For the Convocation of Canterbury (i.e. meeting of clergy) of 1885, there were still many doubts about the competence of the House of Laymen [sic] then being proposed. An ‘eighth resolution’ was added to the list of those concerning the proposed House, and this stated that the laity would not be expected to comment on ‘matters of faith and doctrine’. A speaker said that ‘trust the laity’ was ‘a generous sentiment, in things the laity understood‘ (my italics). Another speaker said that the laity could not pronounce on theology, because a lay House would not have ‘the guidance of God’s Holy Spirit’. In 1885, ‘laymen’ meant just that – lay men. By 1919, the House of Laymen, far from creating the ‘considerable embarrassment’ feared by one of the speakers in 1885, had behaved so well the the next step was considered, and Convocation was discussing whether women could be laymen.
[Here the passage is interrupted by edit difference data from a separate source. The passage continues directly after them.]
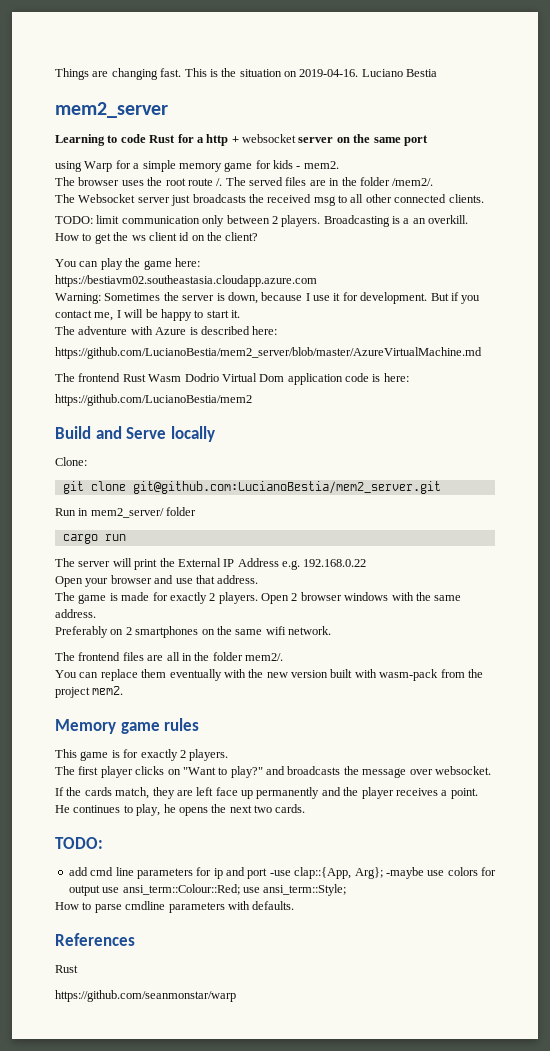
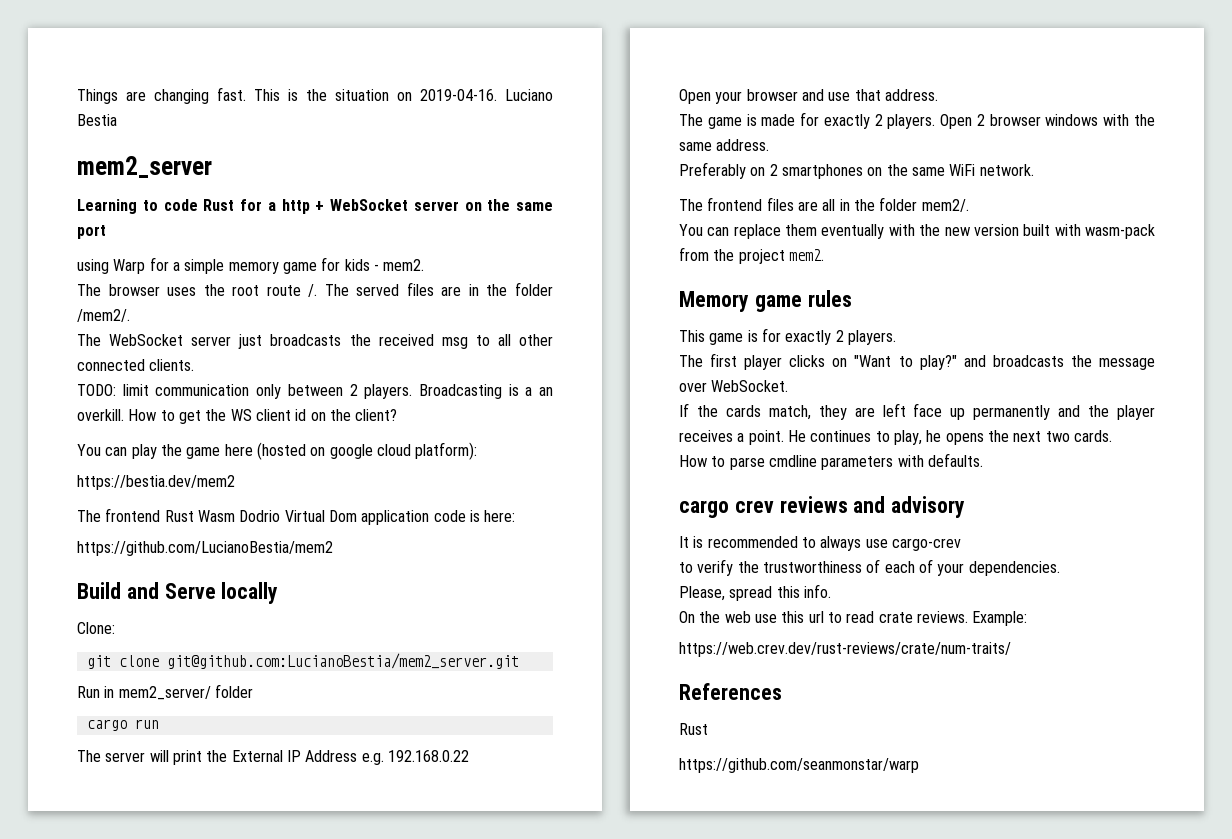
[242,134,296,143] websocket -> [330,199,408,211] WebSocket
[78,194,136,203] Websocket -> [109,334,184,346] WebSocket
[131,235,146,241] ws -> [230,409,252,421] WS
[174,258,200,267] [55,275,317,287] [55,292,481,304] [55,309,240,321] [55,326,278,335] [55,347,482,359] here: // https://bestiavm02.southeastasia.cloudapp.azure.com // Warning: Sometimes the server is down, because I use it for development. But if you contact me, I will be happy to start it. // The adventure with Azure is described here: // https://github.com/LucianoBestia/mem2_server/blob/master/AzureVirtualMachine.md -> [224,442,478,460] [77,475,235,490] here (hosted on google cloud platform): // https://bestia.dev/mem2
[265,626,286,635] wifi -> [949,164,976,176] WiFi
[434,766,491,775] websocket. -> [711,380,789,392] WebSocket.
[55,837,103,849] [68,867,496,879] [68,884,347,896] // TODO: // add cmd line parameters for ip and port -use clap::{App, Arg}; -maybe use colors for output use ansi_term::Colour::Red; use ansi_term::Style; -> (1112, 436) none
(295, 905) none -> [679,496,966,518] [679,536,961,551] [679,559,1060,576] [679,584,831,601] [679,611,1028,626] [679,642,1011,657] // cargo crev reviews and advisory // It is recommended to always use cargo-crev // to verify the trustworthiness of each of your dependencies. // Please, spread this info. // On the web use this url to read crate reviews. Example: // https://web.crev.dev/rust-reviews/crate/num-traits/

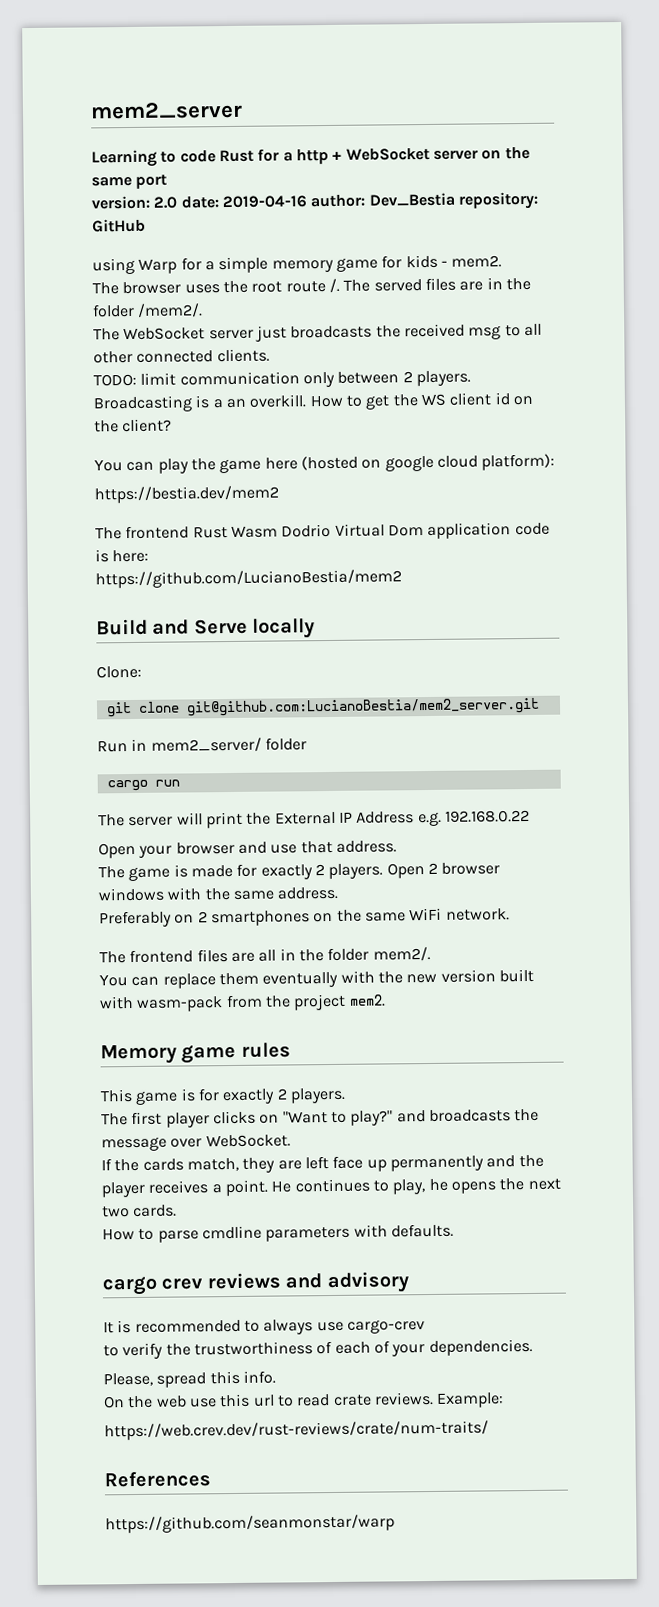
[77,87,553,104] [77,114,117,126] Things are changing fast. This is the situation on 2019-04-16. Luciano Bestia // -> (90, 110) none
(106, 232) none -> [91,191,538,210] [92,218,146,233] // version: 2.0 date: 2019-04-16 author: Dev_Bestia repository: GitHub
[679,723,708,735] // Rust -> (211, 1479) none

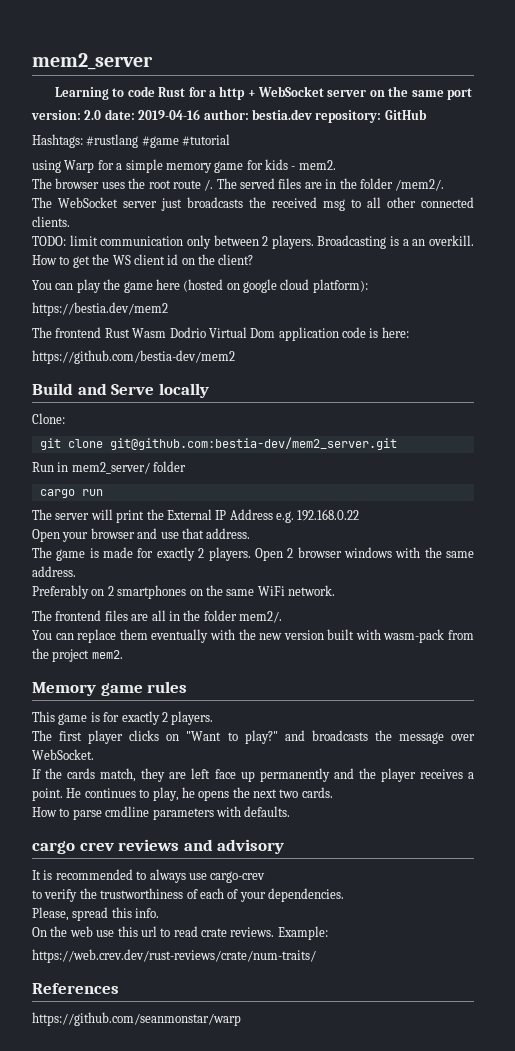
[368,192,455,207] Dev_Bestia -> [251,109,312,120] bestia.dev
(146, 225) none -> [32,134,231,148] // Hashtags: #rustlang #game #tutorial
[95,569,402,589] https://github.com/LucianoBestia/mem2 -> [32,350,235,364] https://github.com/bestia-dev/mem2
[185,697,540,717] git@github.com:LucianoBestia/mem2_server.git -> [109,437,397,450] git@github.com:bestia-dev/mem2_server.git

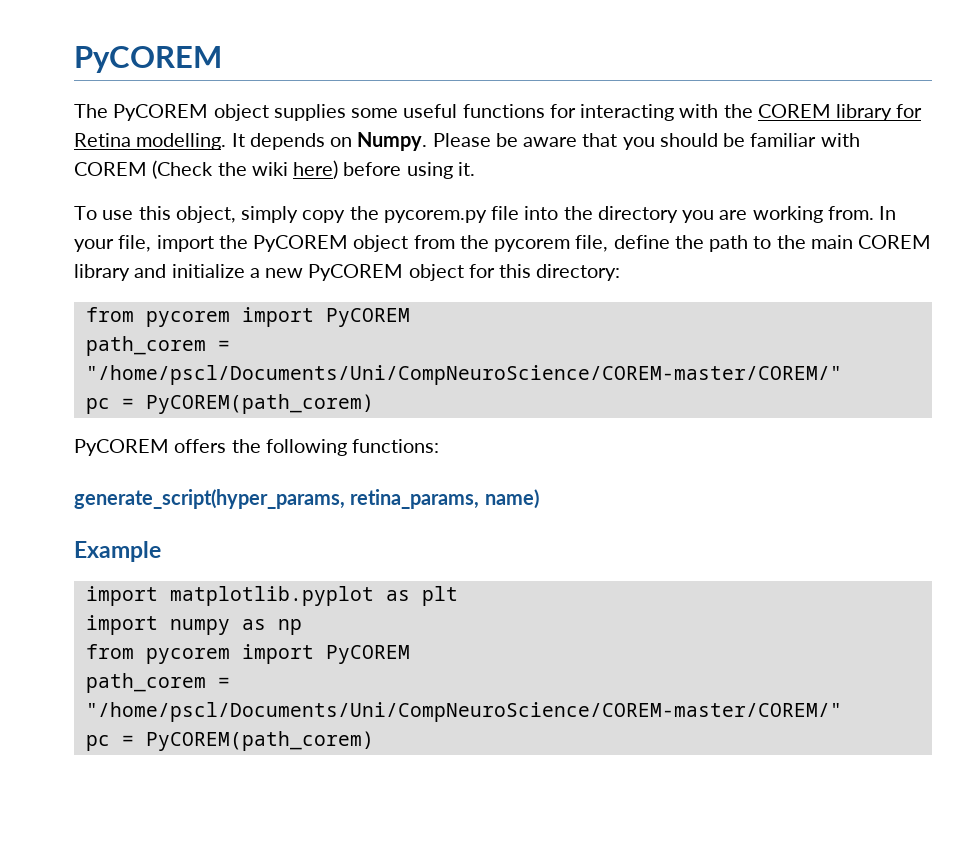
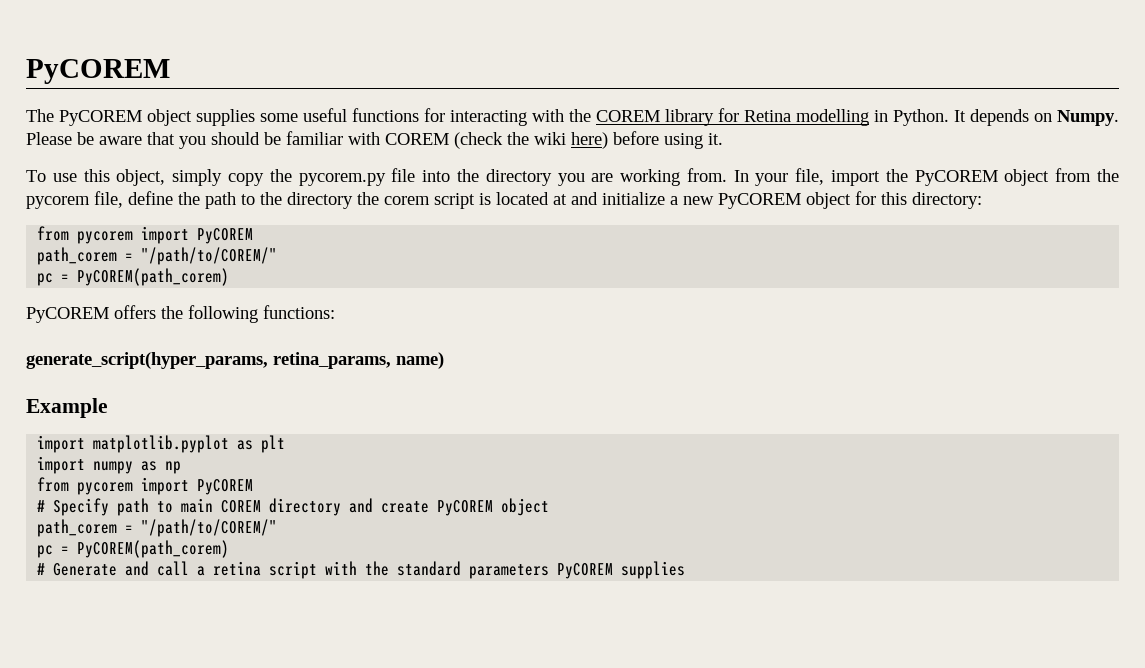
[136,133,227,150] modelling. -> [796,109,949,126] modelling in Python.
[152,160,214,179] (Check -> [454,132,503,149] (check
[810,235,932,249] [74,264,130,281] main COREM library -> [287,192,567,209] directory the corem script is located at
[85,365,842,385] "/home/pscl/Documents/Uni/CompNeuroScience/COREM-master/COREM/" -> [141,247,278,265] "/path/to/COREM/"
[85,673,230,693] [85,702,842,722] [85,731,374,751] // path_corem = "/home/pscl/Documents/Uni/CompNeuroScience/COREM-master/COREM/" // pc = PyCOREM(path_corem) -> [37,498,550,516] [37,519,278,537] [37,540,230,558] [37,561,686,579] // # Specify path to main COREM directory and create PyCOREM object // path_corem = "/path/to/COREM/" // pc = PyCOREM(path_corem) // # Generate and call a retina script with the standard parameters PyCOREM supplies

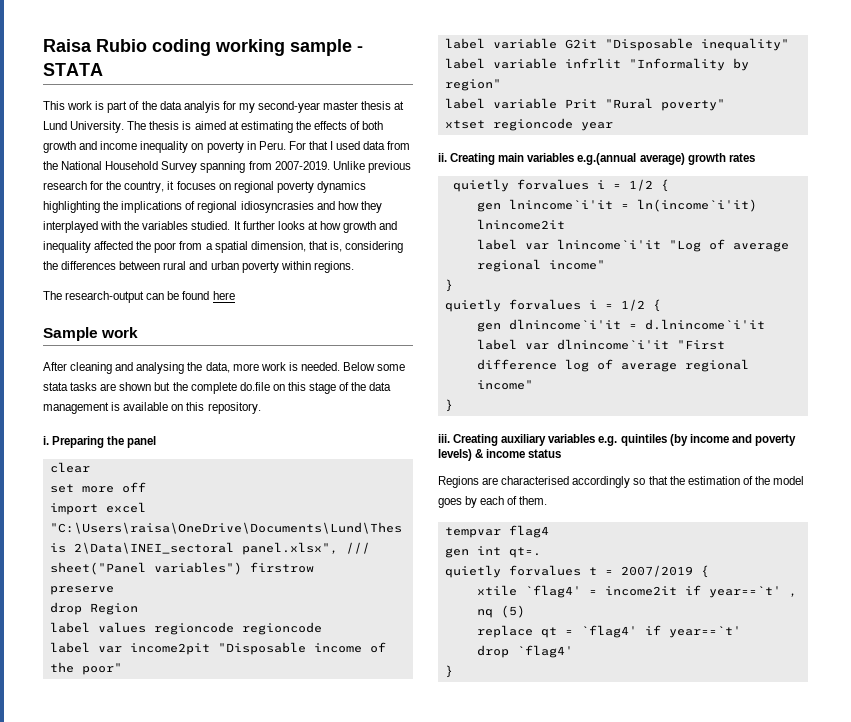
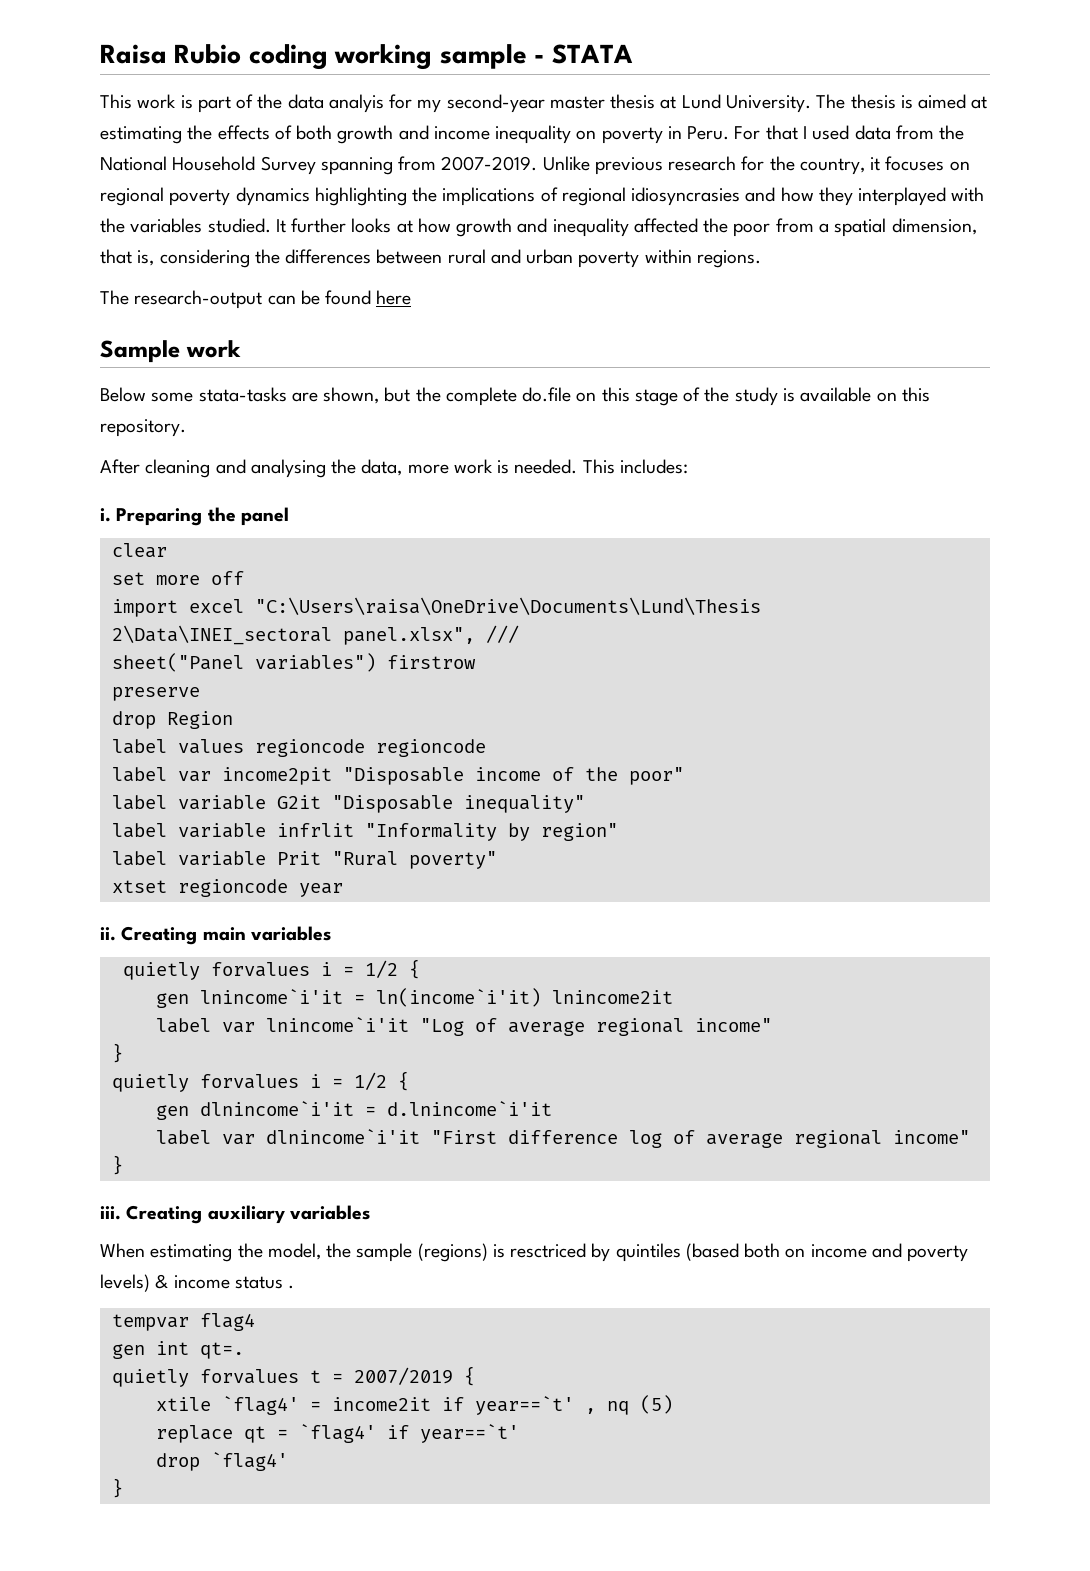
(139, 332) none -> [100,387,930,406] [100,419,186,437] // Below some stata-tasks are shown, but the complete do.file on this stage of the study is available on this repository.
[343,362,406,371] [43,382,392,394] [43,402,261,414] Below some stata tasks are shown but the complete do.file on this stage of the data management is available on this repository. -> [582,459,688,474] This includes:
[577,153,755,165] e.g.(annual average) growth rates -> (331, 933) none
[598,434,688,446] e.g. quintiles (by -> [100,1243,806,1262] // When estimating the model, the sample (regions) is resctriced by quintiles (based both on
[438,476,805,488] [438,496,548,508] // Regions are characterised accordingly so that the estimation of the model goes by each of them. -> [288,1285,295,1289] .

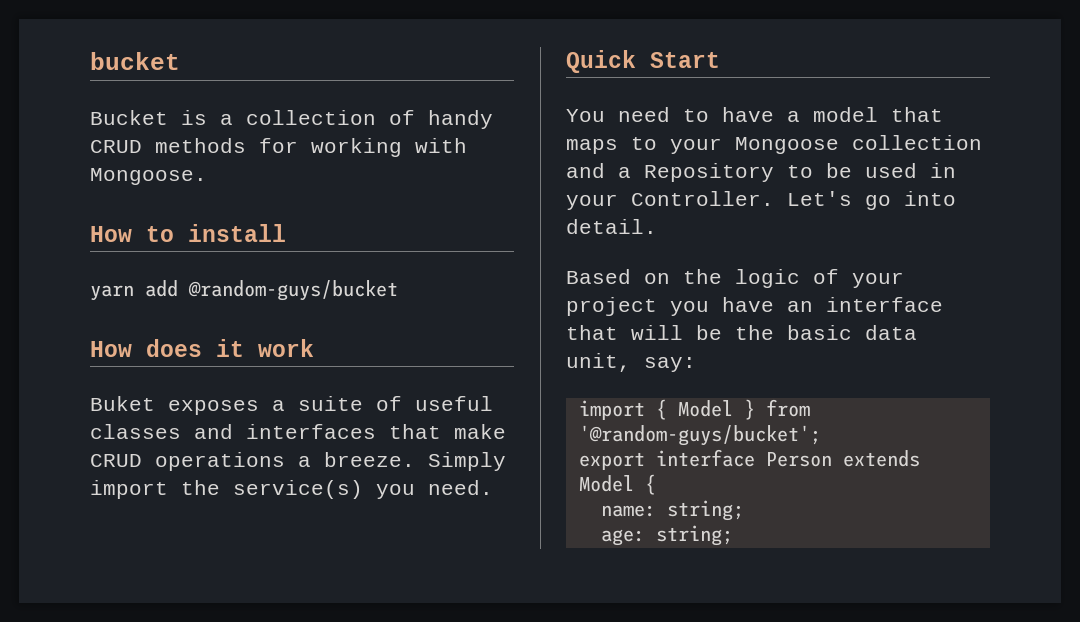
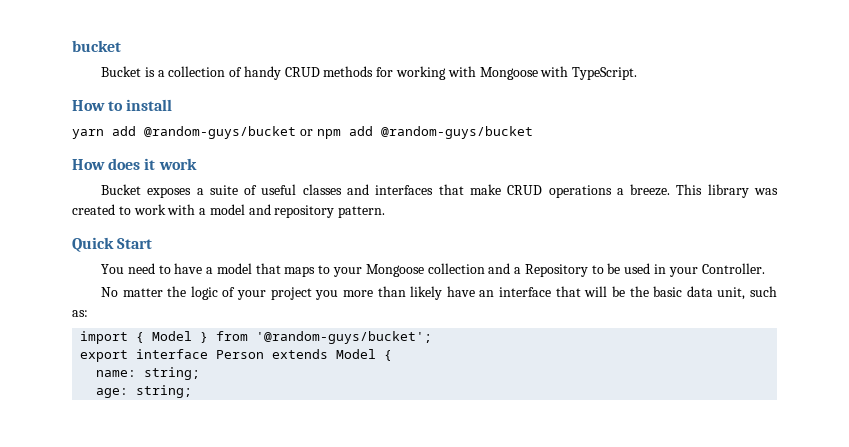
[90,168,207,185] Mongoose. -> [479,66,638,80] Mongoose with TypeScript.
(398, 290) none -> [299,126,533,139] or npm add @random-guys/bucket
[90,396,155,411] Buket -> [100,184,141,195] Bucket
[428,452,506,471] [90,480,493,499] Simply import the service(s) you need. -> [676,184,778,198] [72,204,386,218] This library was created to work with a model and repository pattern.
[787,191,956,210] [566,219,657,234] [566,269,670,284] Let's go into detail. // Based on -> [100,287,163,297] // No matter
(709, 308) none -> [342,286,443,300] more than likely
[644,357,696,372] say: -> [750,286,777,297] [72,310,88,317] such as:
One of the attributes of being a layman was that, with due preparation and discernment, you could apply to be admitted to the diaconate; from the diaconate, to the priesthood; and for some, that would eventually mean becoming a bishop. The then Bishop of Ely was alarmed at the idea of women laymen, saying, ‘If the abstract proposition is once laid down that women are as laymen, the House will presently be asked to take the logical step and open the priesthood to women as to men’. And in due course, that did happen!
If you want to read more about this, Trevor Beeson’s The Church’s Other Half (2011) traces the very slow process of including women in the decision-making bodies of the church.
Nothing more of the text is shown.